Return an exact copy of the entries, skipping any picture you find.

(Structured diff data)
---*---
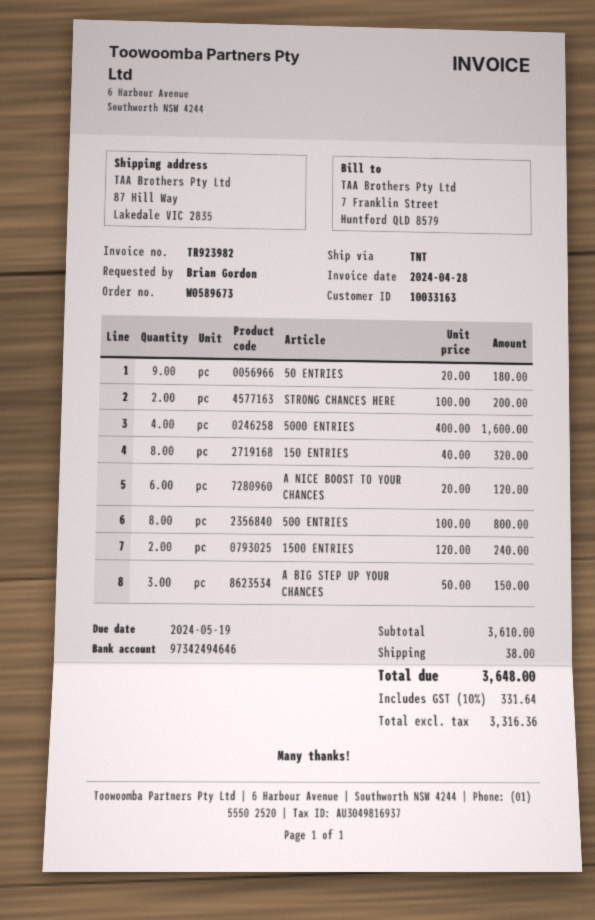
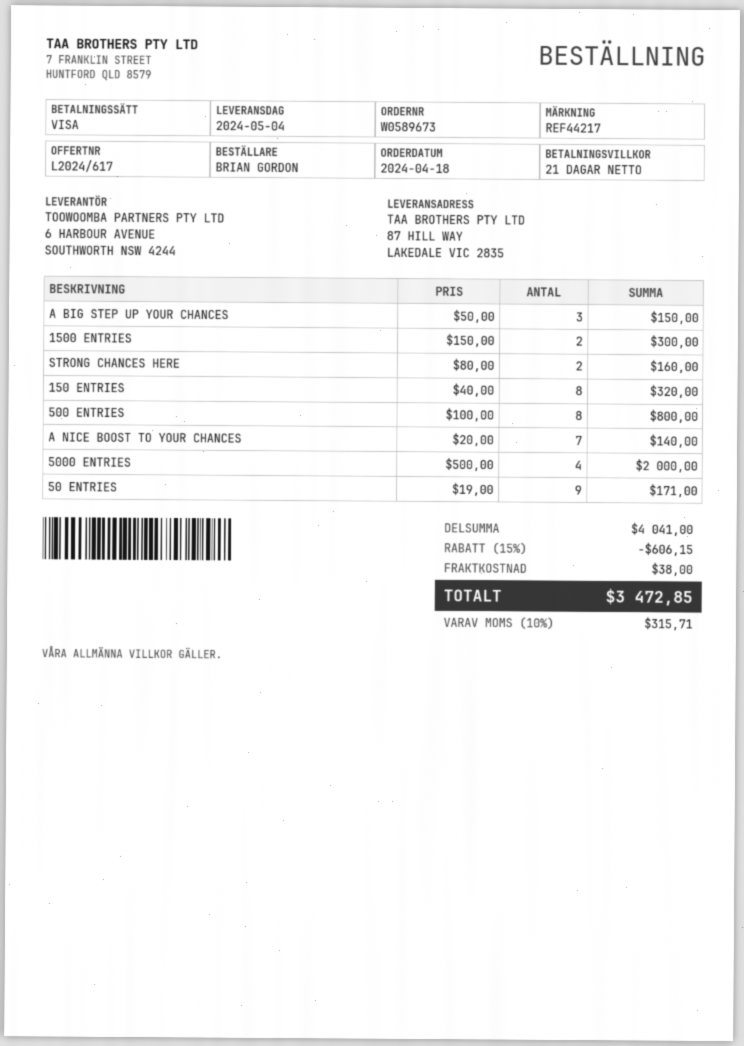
50 ENTRIES: 9 x 20.00 = 180.00 -> 9 x 19.00 = 171.00
STRONG CHANCES HERE: 2 x 100.00 = 200.00 -> 2 x 80.00 = 160.00
5000 ENTRIES: 4 x 400.00 = 1600.00 -> 4 x 500.00 = 2000.00
A NICE BOOST TO YOUR CHANCES: 6 x 20.00 = 120.00 -> 7 x 20.00 = 140.00
1500 ENTRIES: 2 x 120.00 = 240.00 -> 2 x 150.00 = 300.00
subtotal: 3610.00 -> 4041.00
discount: none -> 15% = 606.15
tax: 10% = 331.64 -> 10% = 315.71
total: 3648.00 -> 3472.85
---*---
EXPECTED ANSWER:
50 ENTRIES: 9 x 20.00 = 180.00 -> 9 x 19.00 = 171.00
STRONG CHANCES HERE: 2 x 100.00 = 200.00 -> 2 x 80.00 = 160.00
5000 ENTRIES: 4 x 400.00 = 1600.00 -> 4 x 500.00 = 2000.00
A NICE BOOST TO YOUR CHANCES: 6 x 20.00 = 120.00 -> 7 x 20.00 = 140.00
1500 ENTRIES: 2 x 120.00 = 240.00 -> 2 x 150.00 = 300.00
subtotal: 3610.00 -> 4041.00
discount: none -> 15% = 606.15
tax: 10% = 331.64 -> 10% = 315.71
total: 3648.00 -> 3472.85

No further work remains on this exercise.